Carbon Nanotube Membranes
Carbon Nanotube Membranes for Energy-Efficient Carbon Sequestration
Coal-fired power plants provide nearly 50% of all electricity in the U.S. While coal is a cheap and abundant natural resource, its continued use contributes to rising carbon dioxide (CO2) levels in the atmosphere. Capturing and storing this CO2 would reduce atmospheric greenhouse gas levels while allowing power plants to continue using inexpensive coal. Carbon capture and storage represents a significant cost to power plants that must retrofit their existing facilities to accommodate new technologies. Reducing these costs is the primary objective of ARPA-E's carbon capture program.

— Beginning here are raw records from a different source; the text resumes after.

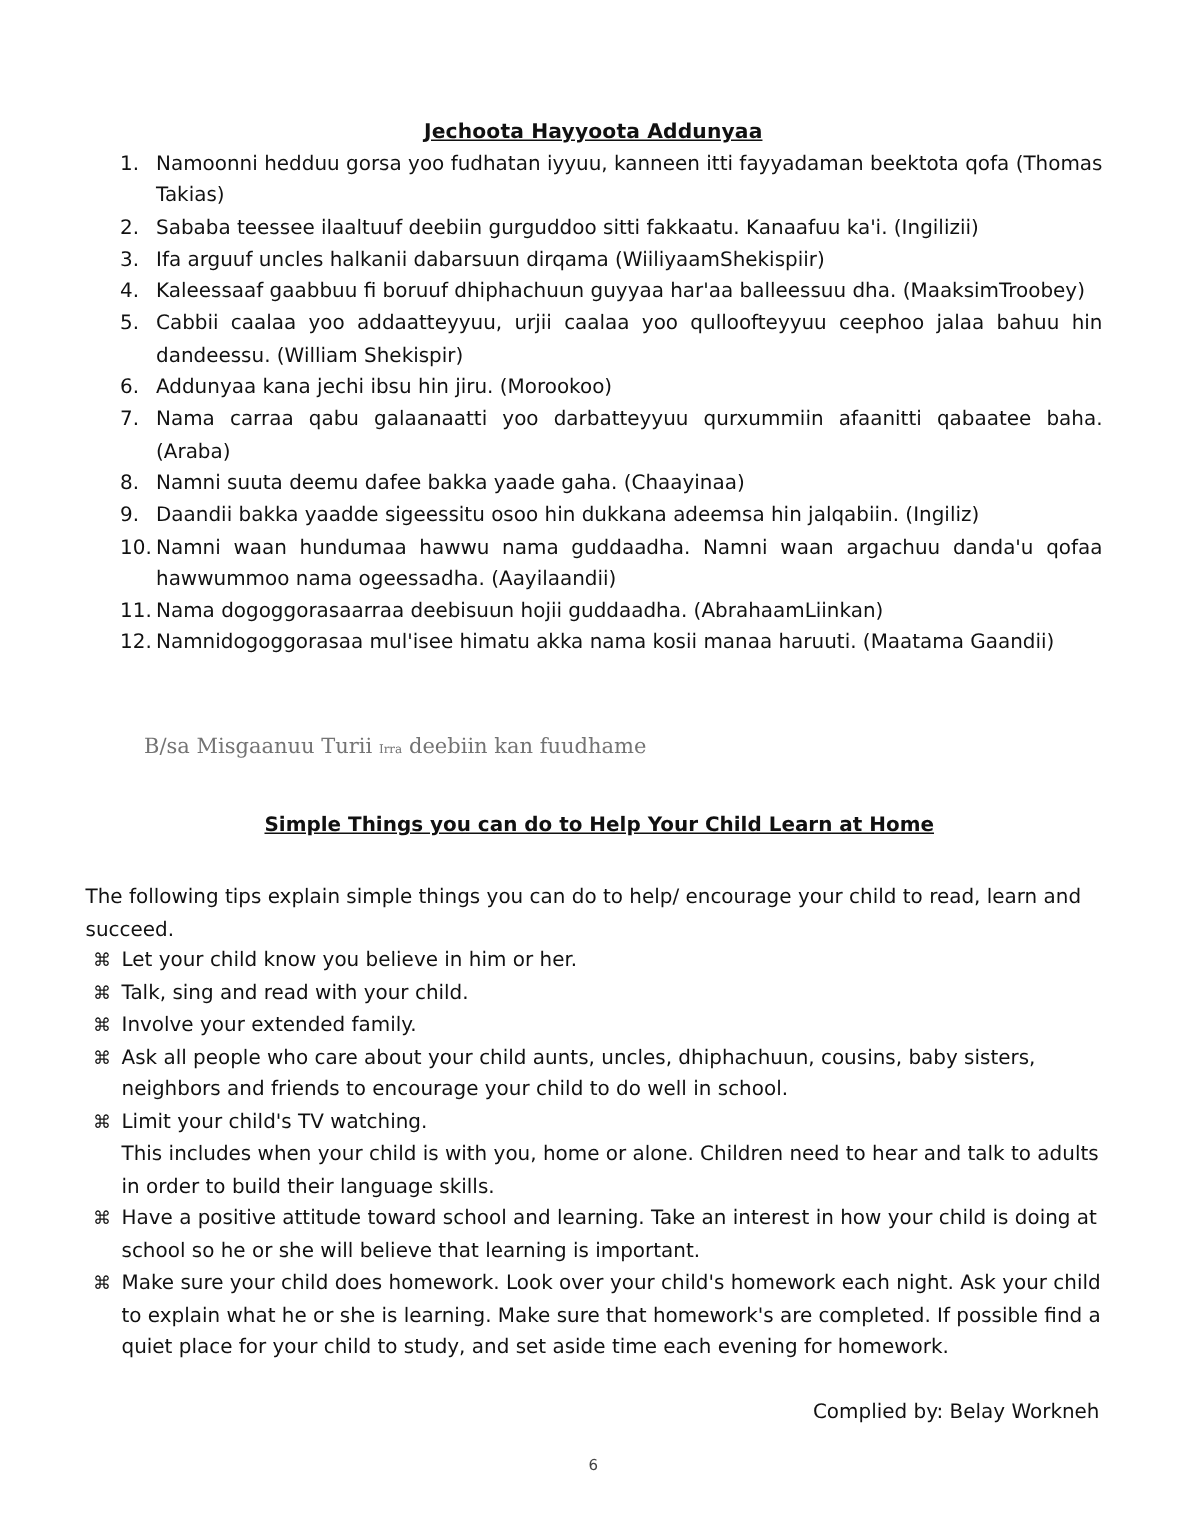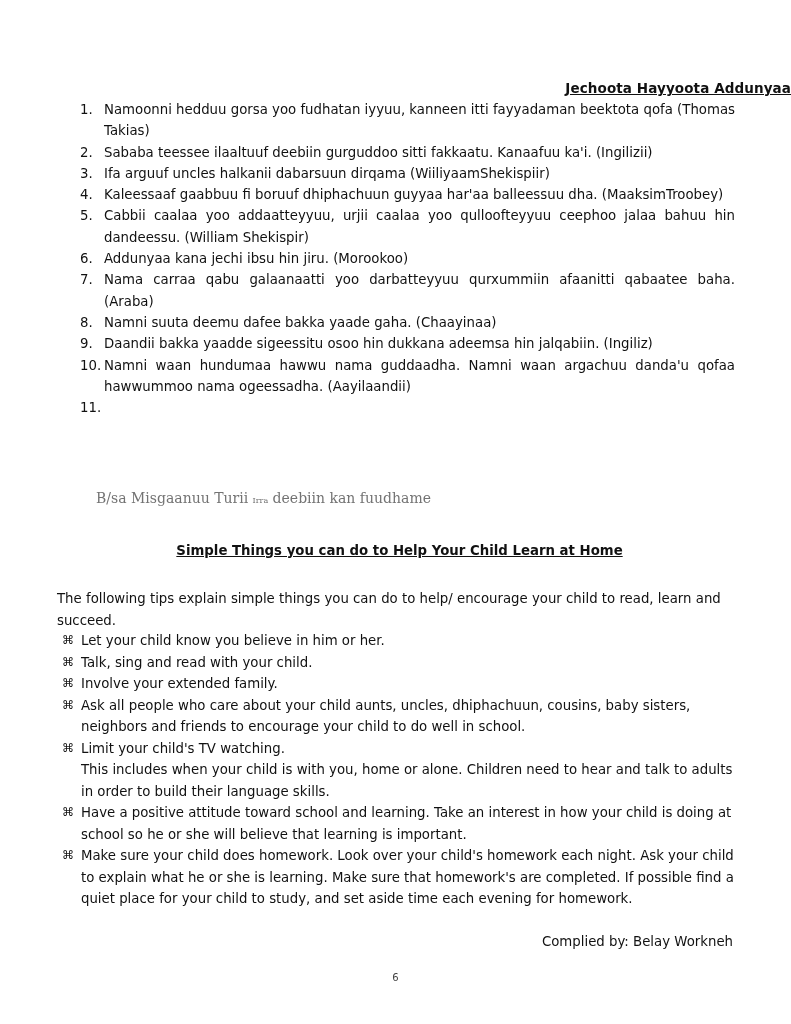"Jechoota Hayyoota Addunyaa" .title1 { text-align: right -> center }
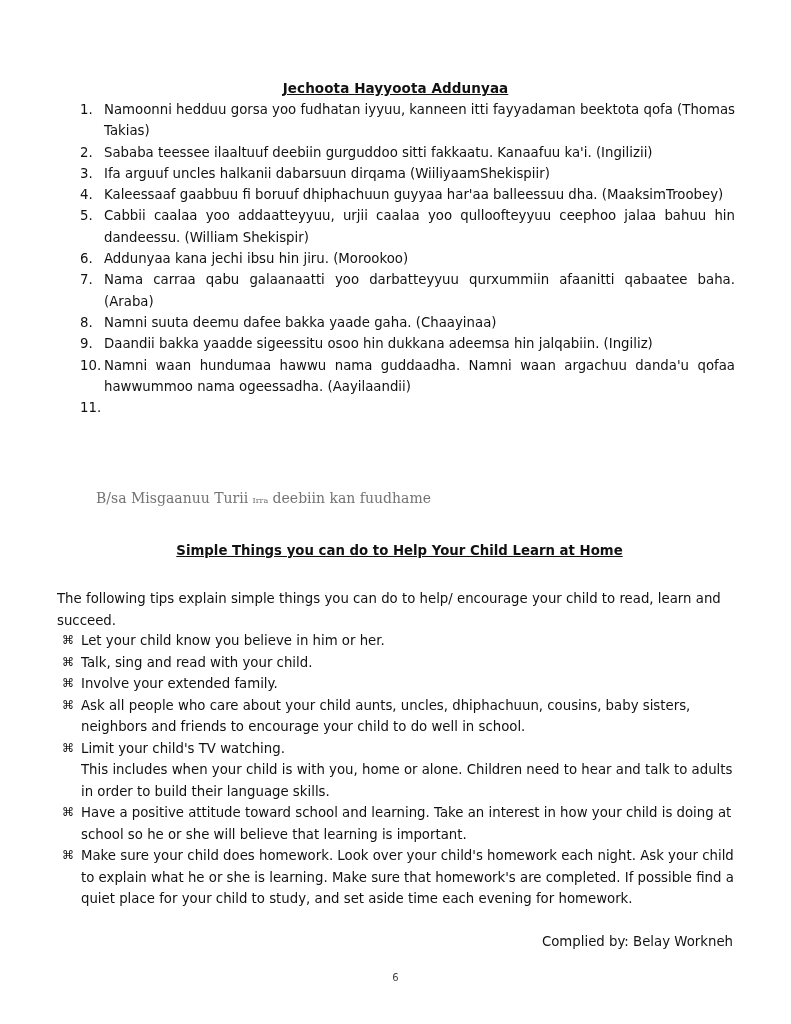"Nama dogoggorasaarraa deebisuun hojii" span { html: none -> <span>Nama dogoggorasaarraa deebisuun hojii guddaadha. (AbrahaamLiinkan)</span> }
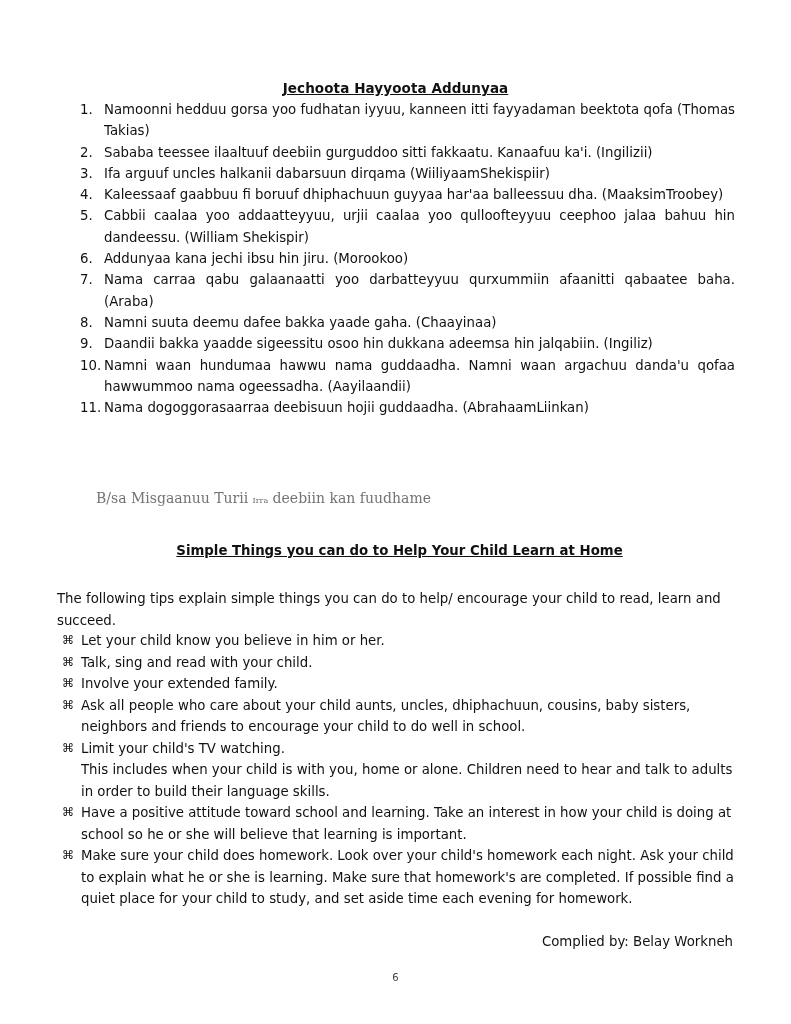"12." li { html: none -> <li><span>12.</span><span>Namnidogoggorasaa mul'isee himatu akka nama kosii manaa haruuti. (Maatama Gaandii)</span></li> }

Project Innovation + Advantages:
Porifera is developing carbon nanotube membranes that allow more efficient removal of CO2 from coal plant exhaust. Most of today's carbon capture methods use chemical solvents, but capture methods that use membranes to draw CO2 out of exhaust gas are potentially more efficient and cost effective. Traditionally, membranes are limited by the rate at which they allow gas to flow through them and the amount of CO2 they can attract from the gas. Smooth support pores and the unique structure of Porifera's carbon nanotube membranes allows them to be more permeable than other polymeric membranes, yet still selective enough for CO2 removal. This approach could overcome the barriers facing membrane-based approaches for capturing CO2 from coal plant exhausts.
If successful, Porifera's project would position membrane-based carbon capture ahead of chemical absorption techniques and enable significant reductions in greenhouse gas emissions from coal-fired power plants.
Enabling continued use of domestic coal for electricity generation will preserve the stability of the electric grid.
Carbon capture technology could prevent more than 800 million tons of CO2 from being emitted into the atmosphere each year.
Improving the cost-effectiveness of carbon capture methods will minimize added costs to homeowners and businesses using electricity generated by coal-fired power plants for the foreseeable future.